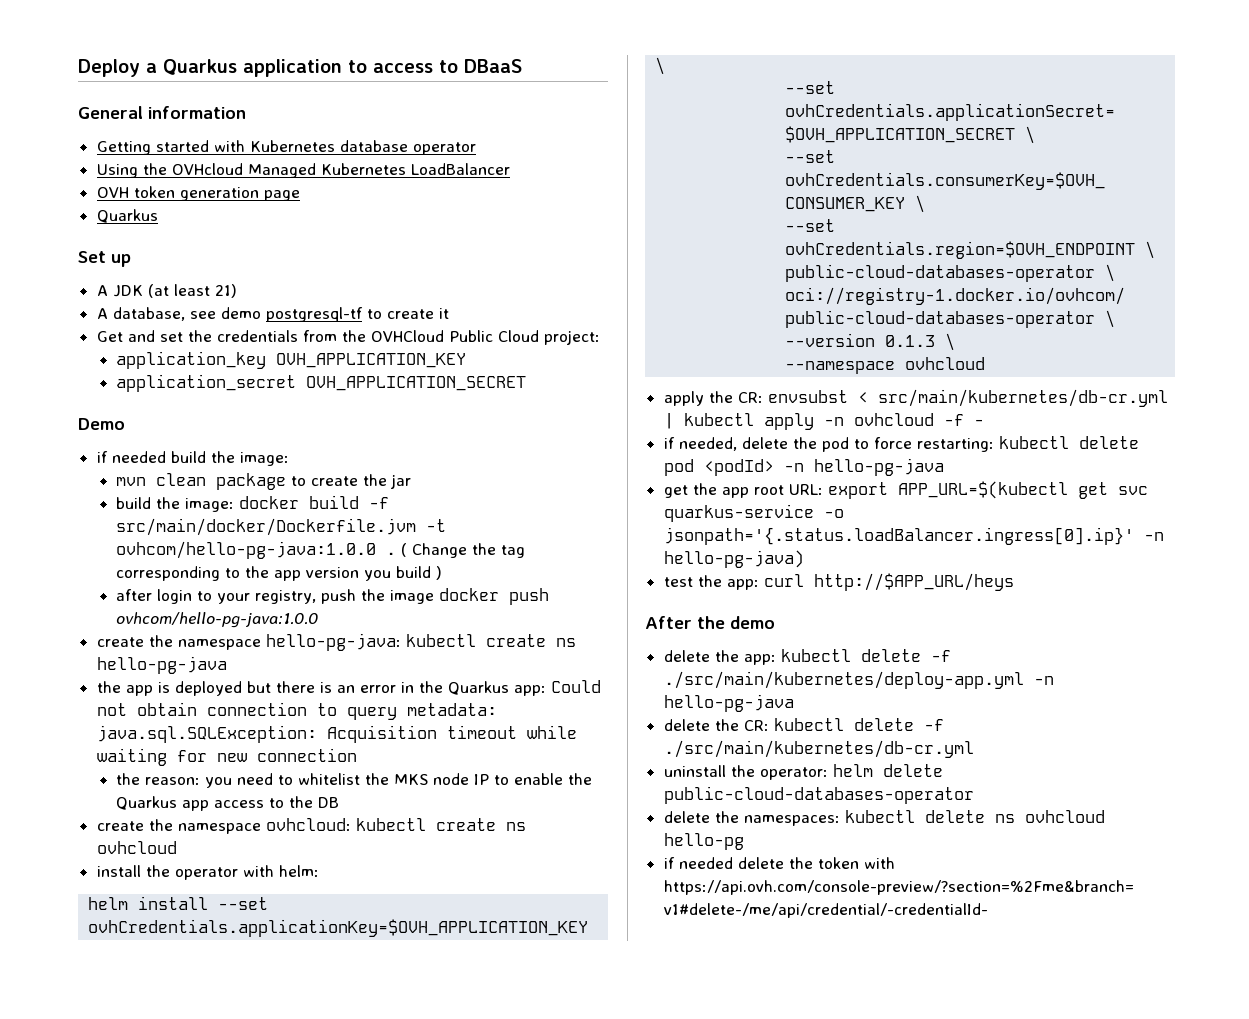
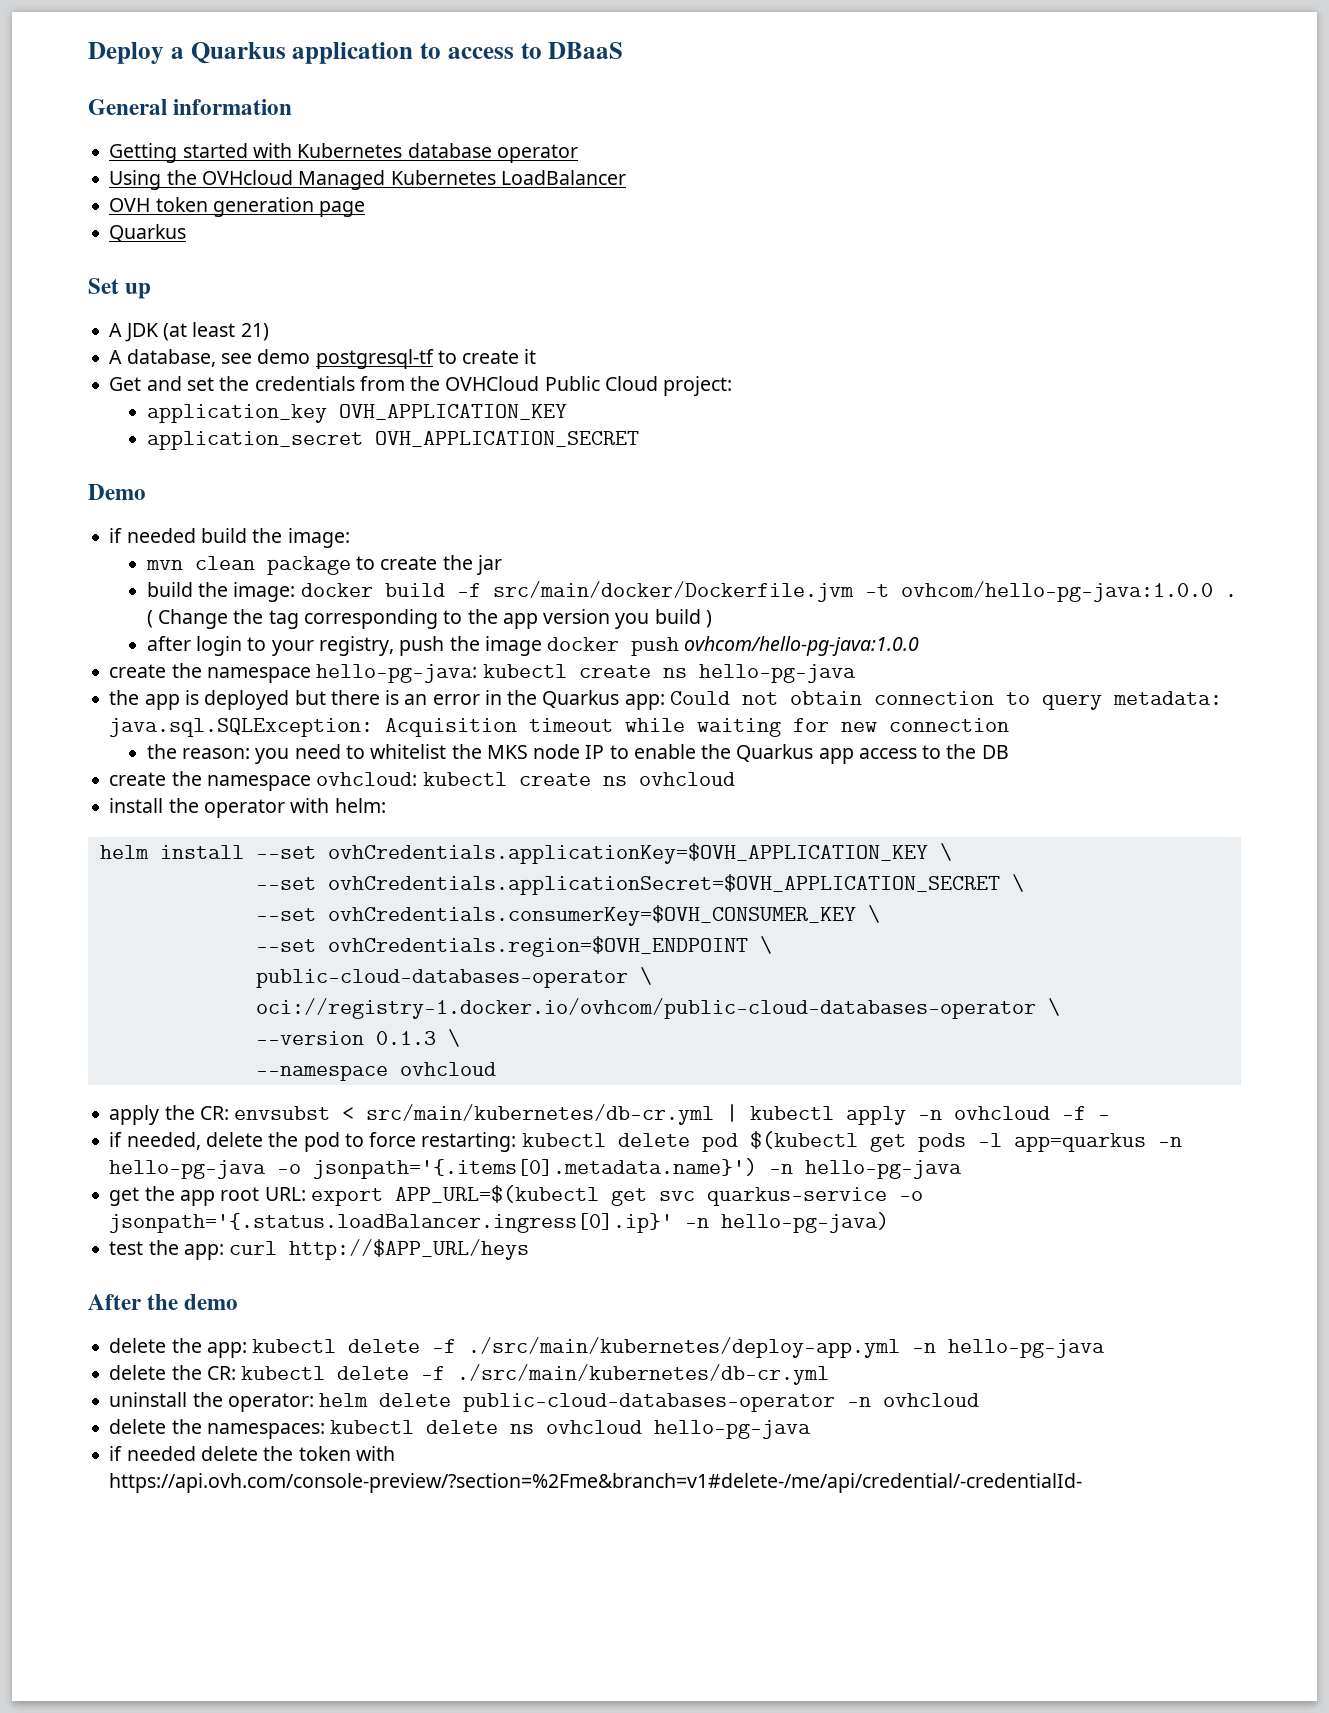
- if needed, delete the pod to force restarting: kubectl delete pod <podId> -n hello-pg-java
+ if needed, delete the pod to force restarting: kubectl delete pod $(kubectl get pods -l app=quarkus -n hello-pg-java -o jsonpath='{.items[0].metadata.name}') -n hello-pg-java
- uninstall the operator: helm delete public-cloud-databases-operator
+ uninstall the operator: helm delete public-cloud-databases-operator -n ovhcloud
- delete the namespaces: kubectl delete ns ovhcloud hello-pg
+ delete the namespaces: kubectl delete ns ovhcloud hello-pg-java

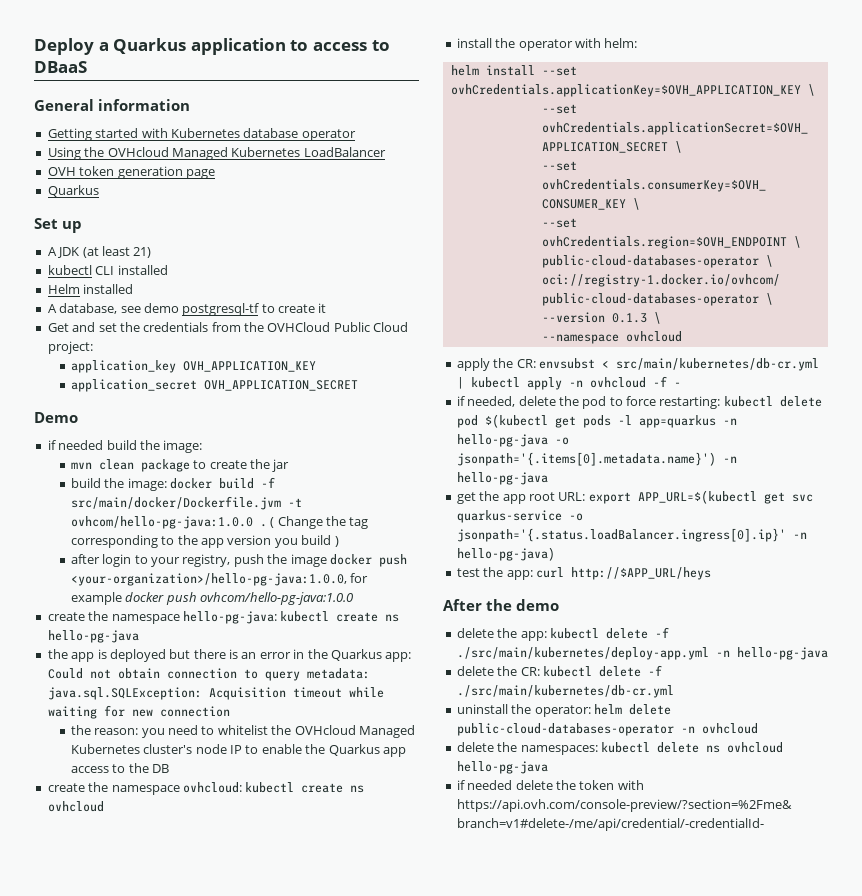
+ kubectl CLI installed
+ Helm installed
- after login to your registry, push the image docker push ovhcom/hello-pg-java:1.0.0
+ after login to your registry, push the image docker push <your-organization>/hello-pg-java:1.0.0, for example docker push ovhcom/hello-pg-java:1.0.0
- the reason: you need to whitelist the MKS node IP to enable the Quarkus app access to the DB
+ the reason: you need to whitelist the OVHcloud Managed Kubernetes cluster's node IP to enable the Quarkus app access to the DB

TASK DIRECTIONS
Whenever a line above includes "after", copy it in full.

ANSWER SECTION
- after login to your registry, push the image docker push ovhcom/hello-pg-java:1.0.0
+ after login to your registry, push the image docker push <your-organization>/hello-pg-java:1.0.0, for example docker push ovhcom/hello-pg-java:1.0.0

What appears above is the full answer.